WHAT NEEDS TO BE DONE
Although the entries hold pictures, only their words are printed back, exactly as given.

AVAILABLE DATA
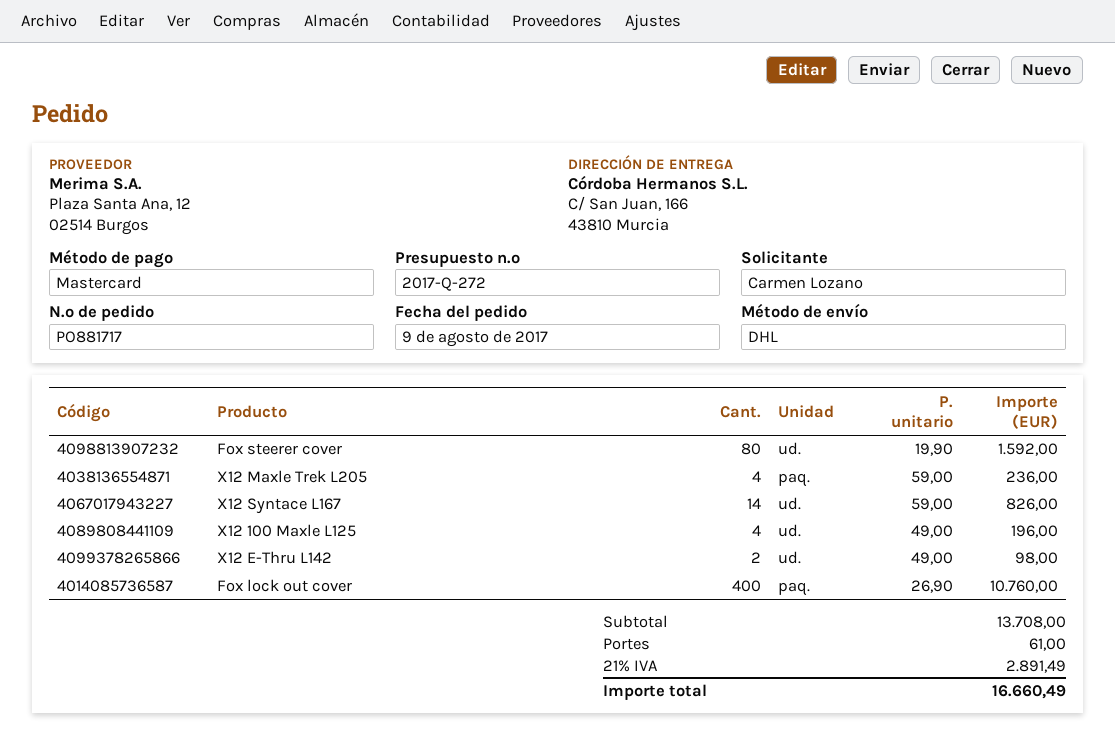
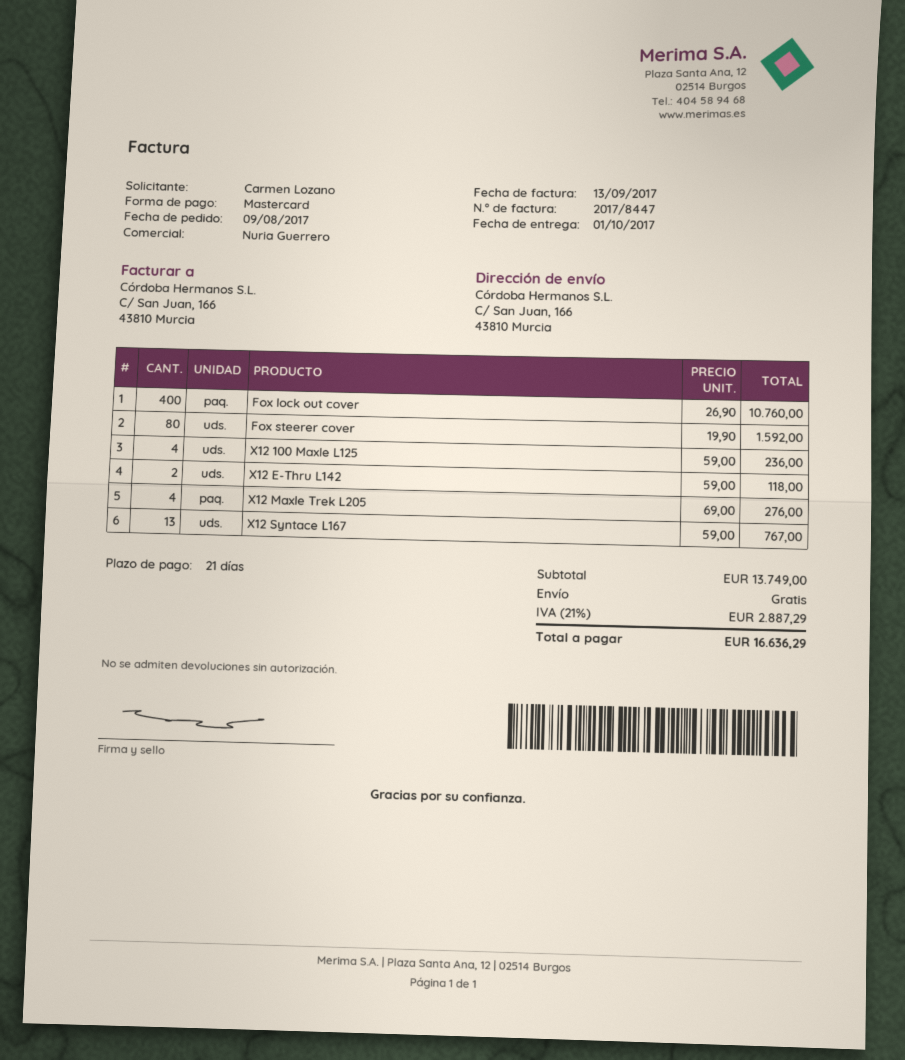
X12 Maxle Trek L205: 4 x 59.00 = 236.00 -> 4 x 69.00 = 276.00
X12 Syntace L167: 14 x 59.00 = 826.00 -> 13 x 59.00 = 767.00
X12 100 Maxle L125: 4 x 49.00 = 196.00 -> 4 x 59.00 = 236.00
X12 E-Thru L142: 2 x 49.00 = 98.00 -> 2 x 59.00 = 118.00
subtotal: 13708.00 -> 13749.00
shipping: 61.00 -> 0.00
tax: 21% = 2891.49 -> 21% = 2887.29
total: 16660.49 -> 16636.29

SOLUTION FOR THIS EXERCISE
X12 Maxle Trek L205: 4 x 59.00 = 236.00 -> 4 x 69.00 = 276.00
X12 Syntace L167: 14 x 59.00 = 826.00 -> 13 x 59.00 = 767.00
X12 100 Maxle L125: 4 x 49.00 = 196.00 -> 4 x 59.00 = 236.00
X12 E-Thru L142: 2 x 49.00 = 98.00 -> 2 x 59.00 = 118.00
subtotal: 13708.00 -> 13749.00
shipping: 61.00 -> 0.00
tax: 21% = 2891.49 -> 21% = 2887.29
total: 16660.49 -> 16636.29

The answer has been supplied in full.